TO DO:
The entries that follow should be repeated exactly, with no pictures kept.

===== INPUT DATA =====

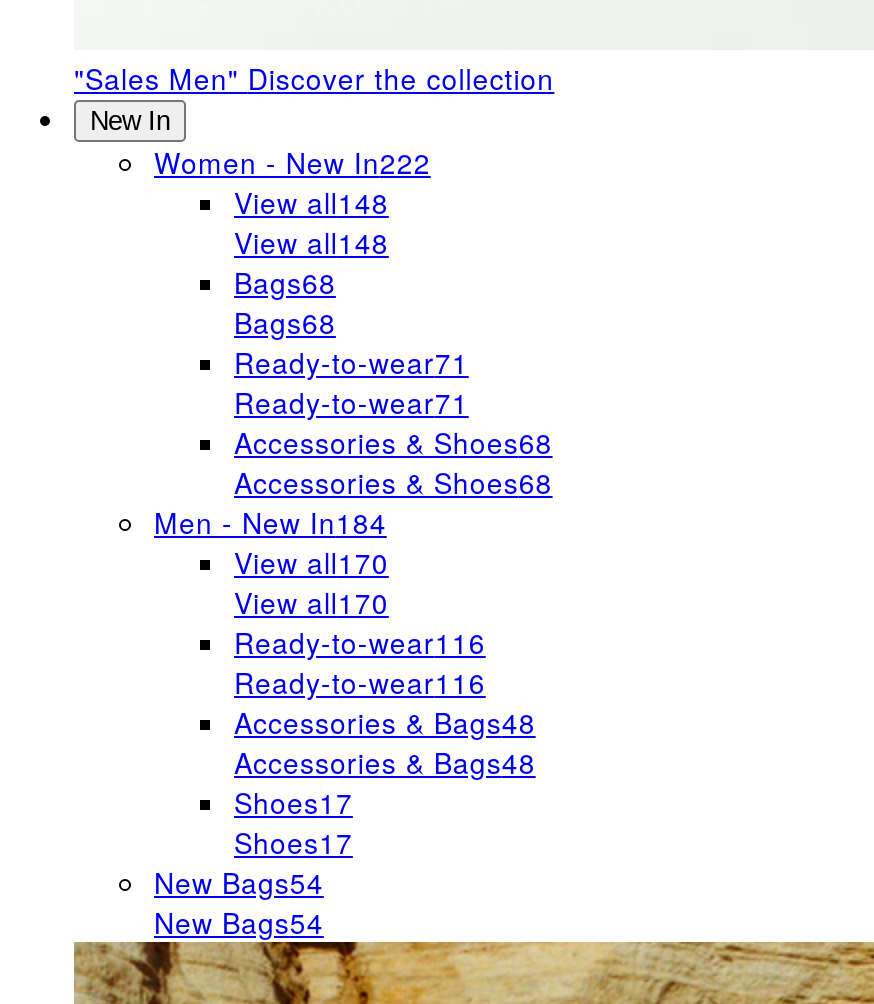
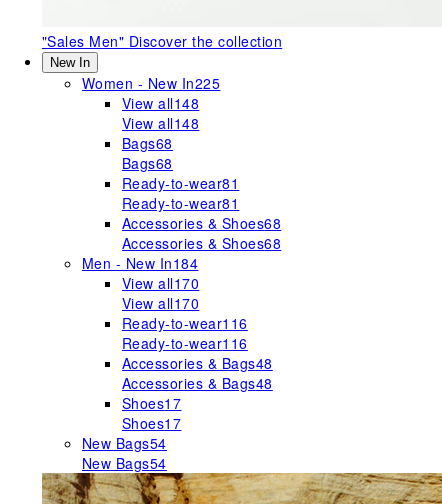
- Women - New In222
+ Women - New In225

- Ready-to-wear71
+ Ready-to-wear81

- Ready-to-wear71
+ Ready-to-wear81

=====

TASK RESPONSE:
- Women - New In222
+ Women - New In225

- Ready-to-wear71
+ Ready-to-wear81

- Ready-to-wear71
+ Ready-to-wear81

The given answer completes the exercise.